학술논문

„Sie wissen aber schon, Herr M., das wird keine Aufnahme“: Eine qualitative Analyse der Erfahrungen Betroffener im Vorfeld einer angestrebten stationären psychiatrischen Aufnahme
Document Type
Original Paper
Source
neuropsychiatrie: Psychiatrie, Psychotherapie, Public Mental Health und Sozialpsychiatrie. 33(2):98-106
Subject
Psychiatrische Hospitalisierung
Fokusgruppen
Abgelehnte Krankenhausaufnahme
Alternative Akutbehandlungsdienste
Psychiatric hospitalisation
Focus groups
Refused hospital admission
Alternatives to acute psychiatric inpatient services
Language
German
ISSN
0948-6259
2194-1327
Abstract
Summary: In a qualitative study using thematic analysis of focus group interviews with service users their perspectives and experiences concerning the process of seeking admission to psychiatric inpatient care in Austria were explored. The aim of the study was to better understand service users’ motivation, decisions and actions in the process of seeking psychiatric hospitalisation.
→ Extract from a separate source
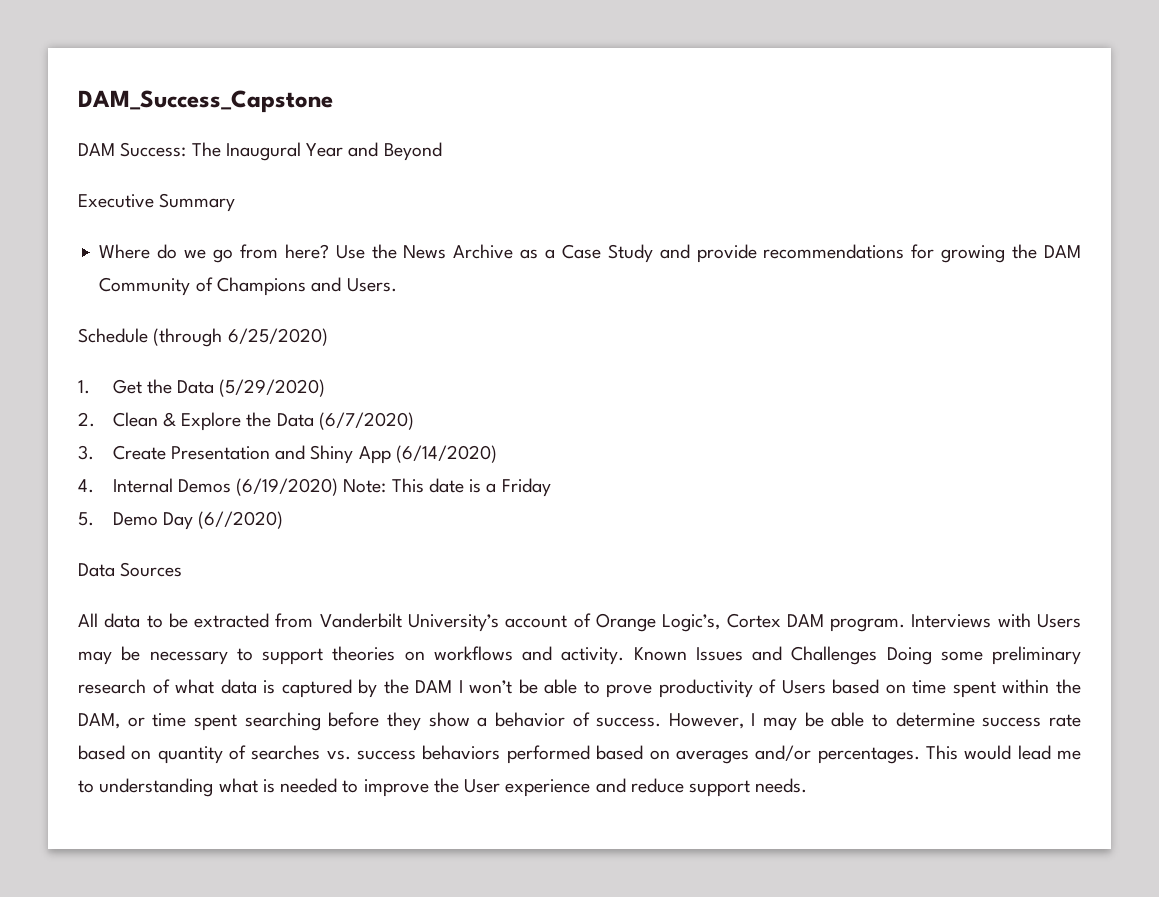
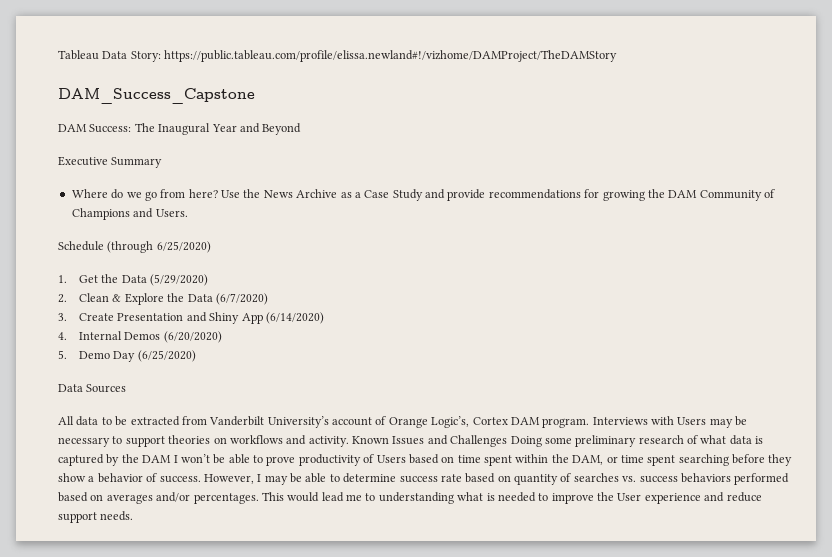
+ Tableau Data Story: https://public.tableau.com/profile/elissa.newland#!/vizhome/DAMProject/TheDAMStory
- 4. Internal Demos (6/19/2020) Note: This date is a Friday
+ 4. Internal Demos (6/20/2020)
- 5. Demo Day (6//2020)
+ 5. Demo Day (6/25/2020)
Results show that admission to psychiatric inpatient care was often sought directly without a referral from an outpatient service. An important motivation was the lack of availability of alternatives to inpatient care in situations of a severe acute crisis. In this situation service users often found themselves in a conflict between positive expectations related to symptom improvement and a protective environment, and memories of previous negative experiences, such as stigma and coercion. Coercion and involuntary admission were recurring topics in the narratives of the focus group participants, not only of those who had actually experienced such situations. Seeking hospitalisation was considered as enormously burdening, which was intensified in many cases by the experience of refusal of hospitalisation by the staff. Overall, service users stressed that they found themselves at the lower end of the decision hierarchy, with relatives, doctors, ambulance services and police having more impact on the decision about a psychiatric hospitalisation. Suggestions for improving psychiatric care derived from the analysis include a better coordination between inpatient and outpatient care and the creation of alternative services which are located between the acute inpatient services and the selective ambulatory services in the outpatient sector.